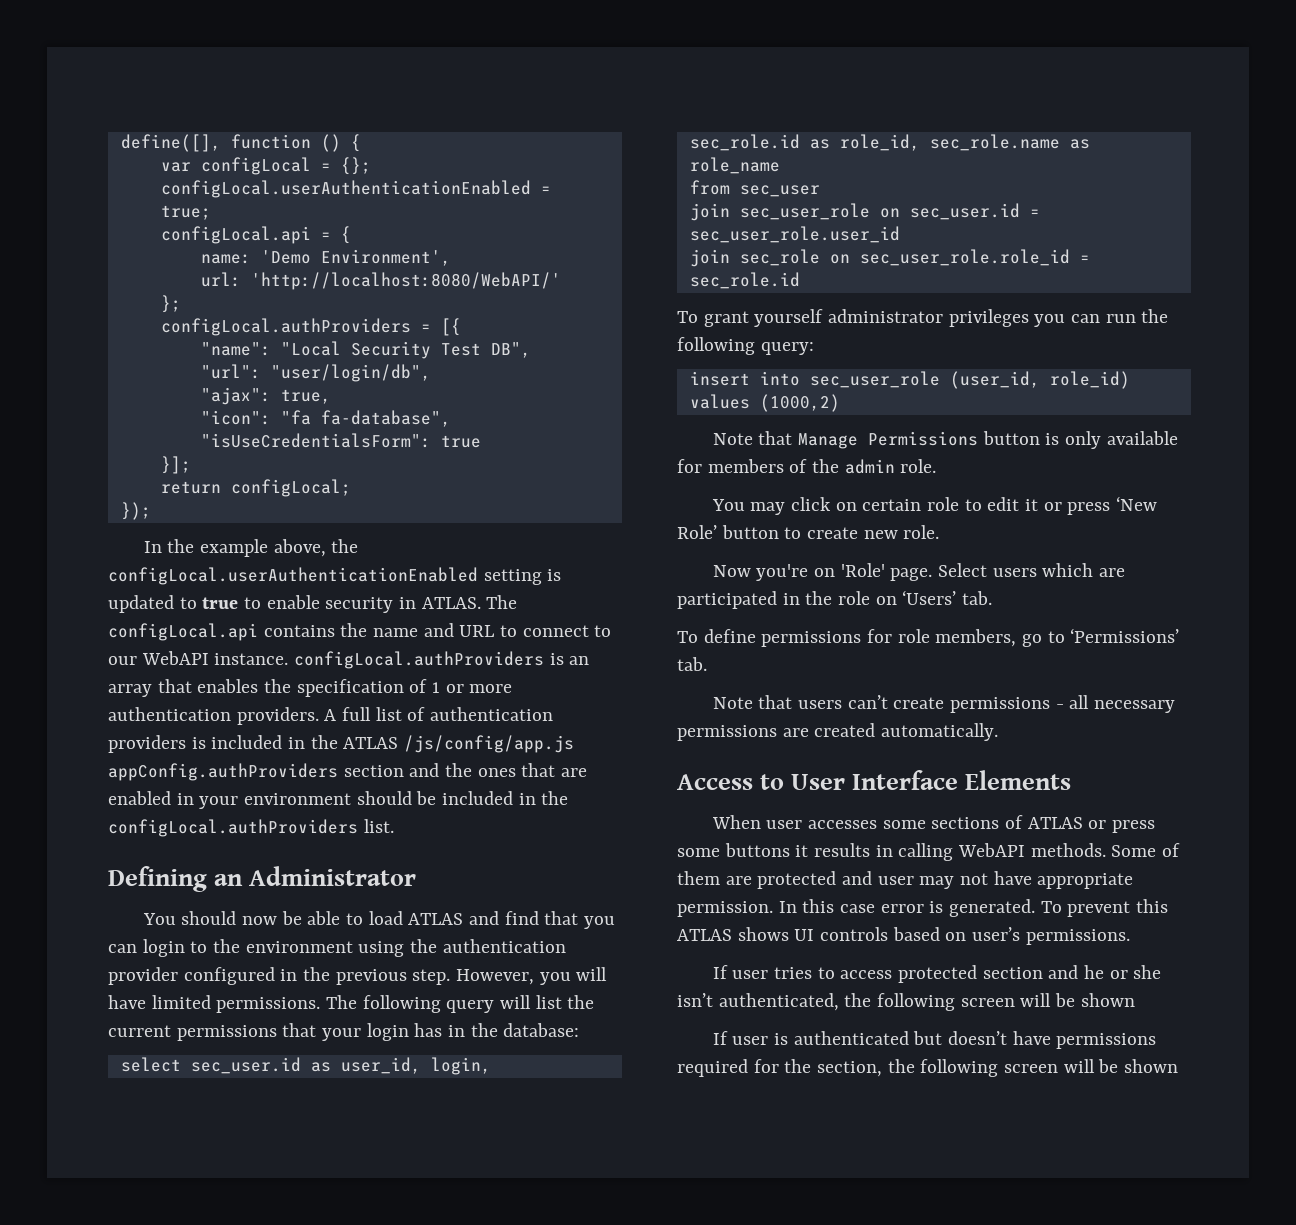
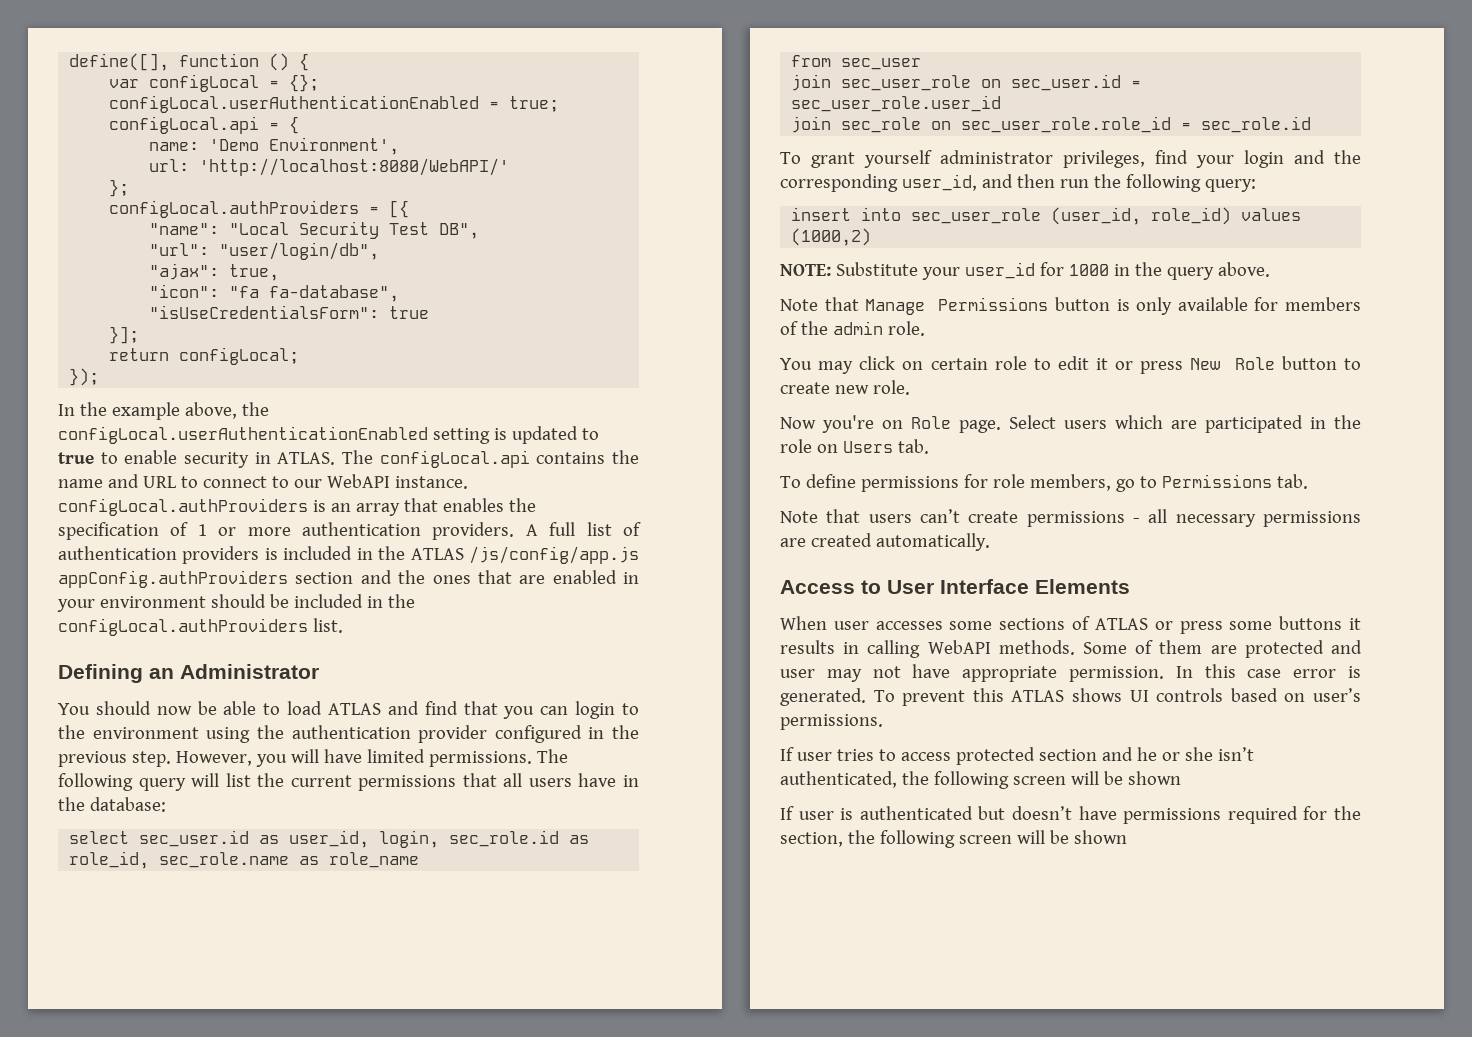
[322,1023,443,1041] your login has -> [503,773,617,787] all users have
[948,309,1101,327] privileges you can -> [1063,150,1361,168] [780,174,1055,192] privileges, find your login and the corresponding user_id, and then
(840, 403) none -> [780,262,1270,280] // NOTE: Substitute your user_id for 1000 in the query above.
[1116,496,1158,511] [677,525,717,539] ‘New Role’ -> [1190,357,1275,370] New Role
[840,563,885,577] 'Role' -> [911,416,951,429] Role
[902,590,957,605] ‘Users’ -> [842,441,893,453] Users
[1070,628,1180,643] ‘Permissions’ -> [1161,474,1272,488] Permissions

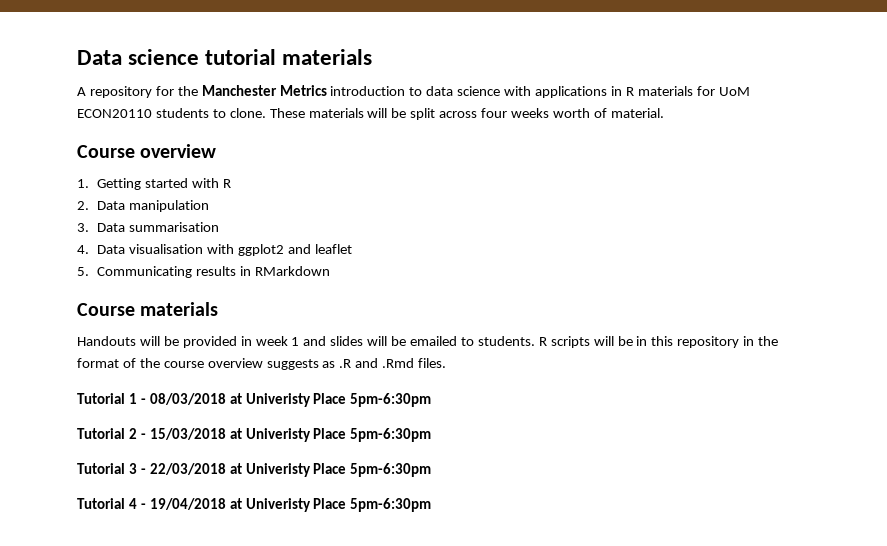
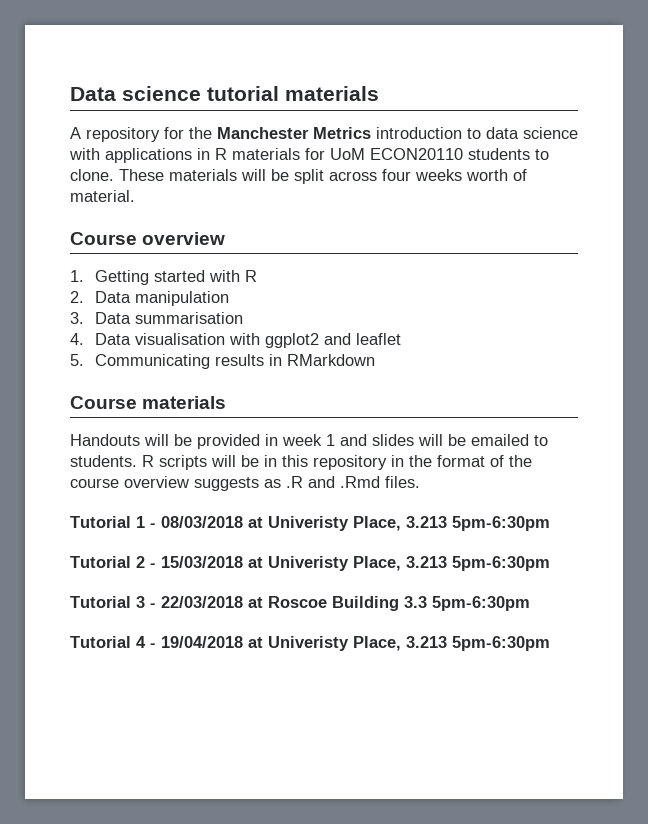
[313,393,347,404] Place -> [353,516,447,531] Place, 3.213
[313,428,347,439] Place -> [353,556,447,571] Place, 3.213
[245,463,347,477] Univeristy Place -> [268,596,427,611] Roscoe Building 3.3
[313,498,347,509] Place -> [353,636,447,651] Place, 3.213

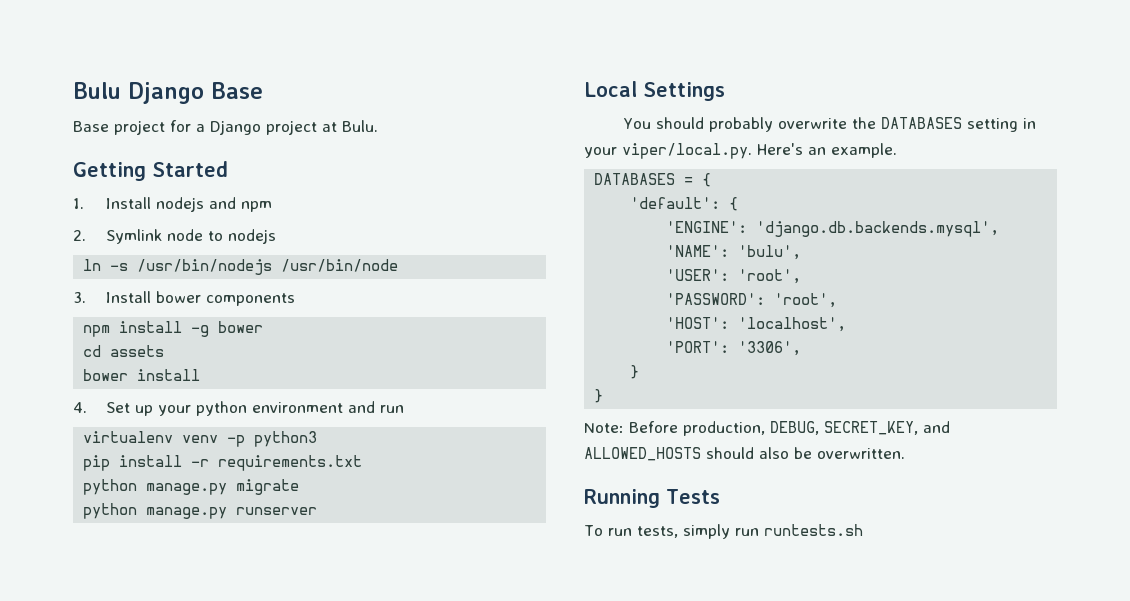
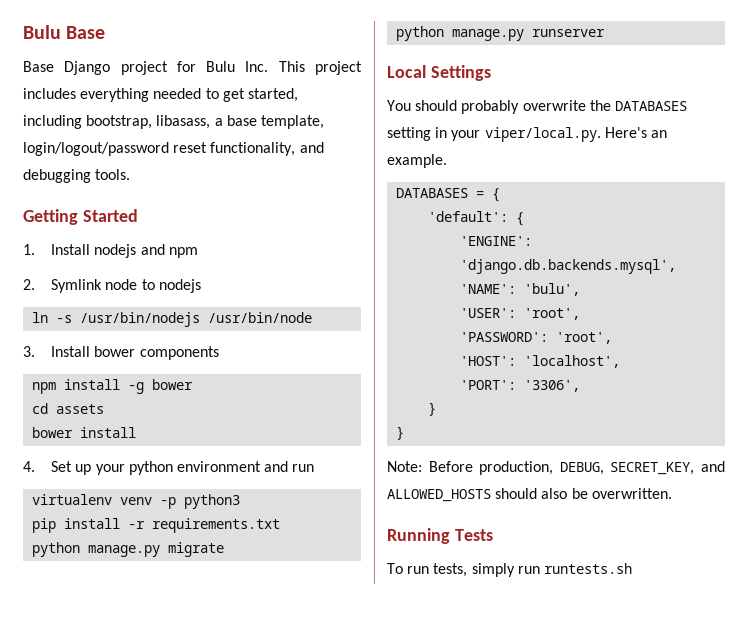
[73,82,204,104] Bulu Django -> [23,25,61,39] Bulu
(109, 126) none -> [64,61,111,75] Django
[196,120,378,135] a Django project at Bulu. -> [206,61,362,75] [23,88,298,102] [23,115,324,129] [23,142,324,156] [23,169,131,183] Bulu Inc. This project includes everything needed to get started, including bootstrap, libasass, a base template, login/logout/password reset functionality, and debugging tools.

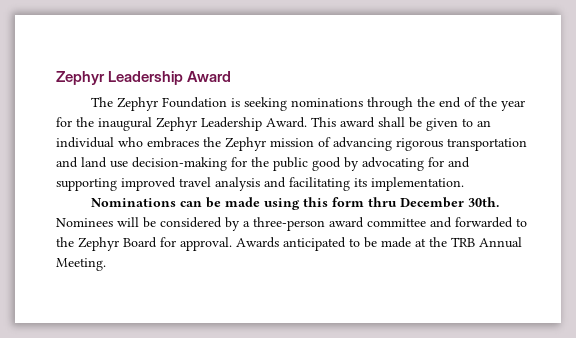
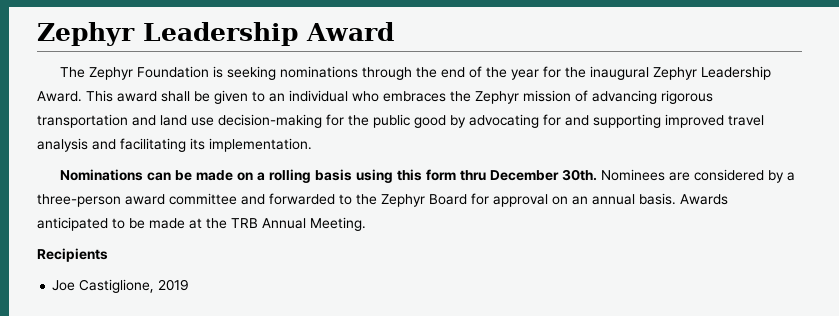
(260, 202) none -> [236,169,352,183] on a rolling basis
[117,217,156,228] will be -> [668,172,690,181] are
[180,237,232,251] approval. -> [493,193,676,207] approval on an annual basis.
(106, 264) none -> [37,248,108,262] [52,279,190,293] // Recipients // Joe Castiglione, 2019

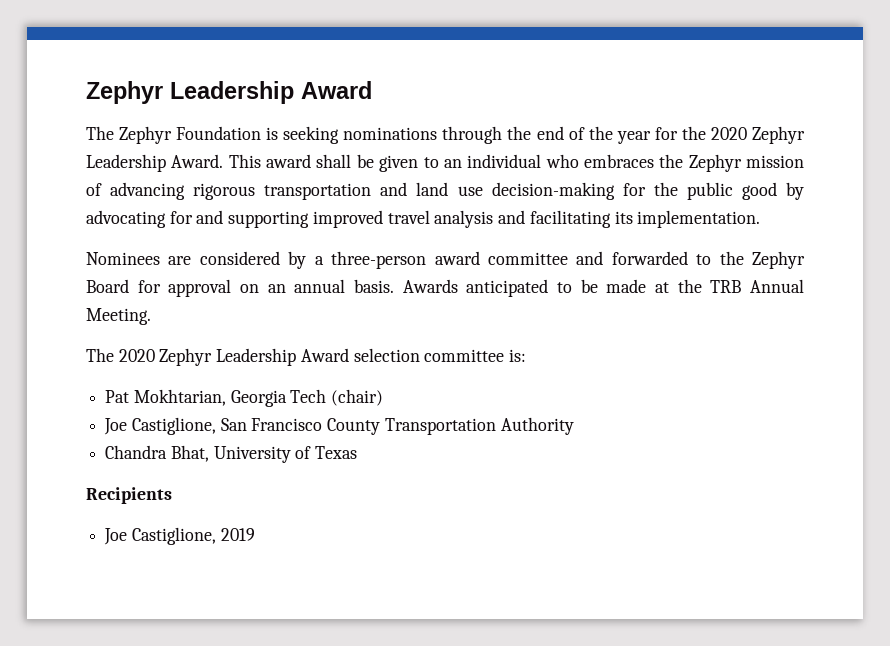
[589,66,649,80] inaugural -> [710,127,747,140] 2020
[59,169,597,183] Nominations can be made on a rolling basis using this form thru December 30th. -> (761, 219) none
(366, 224) none -> [86,348,527,366] [105,389,384,407] [104,417,574,435] [105,445,358,463] // The 2020 Zephyr Leadership Award selection committee is: // Pat Mokhtarian, Georgia Tech (chair) // Joe Castiglione, San Francisco County Transportation Authority // Chandra Bhat, University of Texas

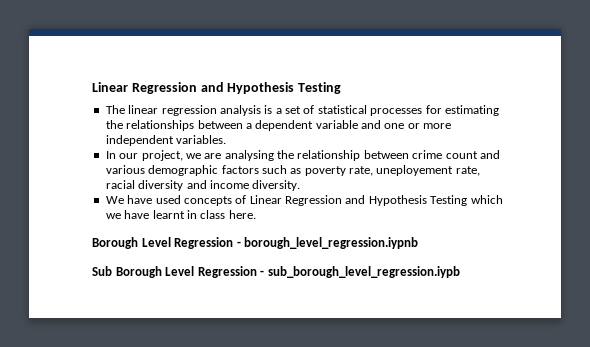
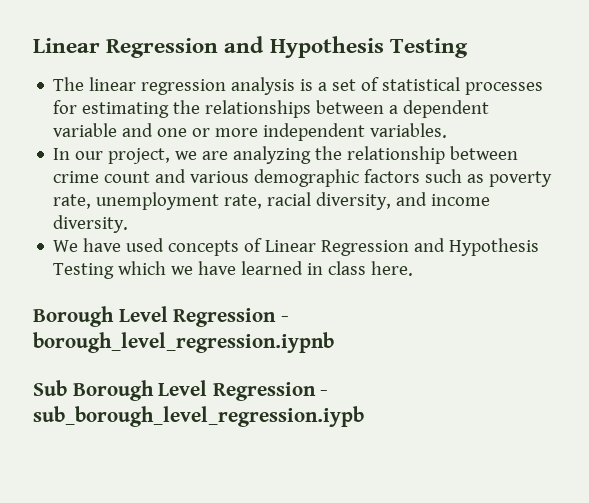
[224,150,274,161] analysing -> [233,146,312,164] analyzing
[376,165,454,176] uneployement -> [96,192,220,210] unemployment
[138,180,184,191] diversity -> [316,192,392,210] diversity,
[152,210,185,219] learnt -> [241,261,304,275] learned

:: Your instructions ::
Copy each line above that contains the string "Place".

:: Answer to this exercise ::
[313,393,347,404] Place -> [353,516,447,531] Place, 3.213
[313,428,347,439] Place -> [353,556,447,571] Place, 3.213
[245,463,347,477] Univeristy Place -> [268,596,427,611] Roscoe Building 3.3
[313,498,347,509] Place -> [353,636,447,651] Place, 3.213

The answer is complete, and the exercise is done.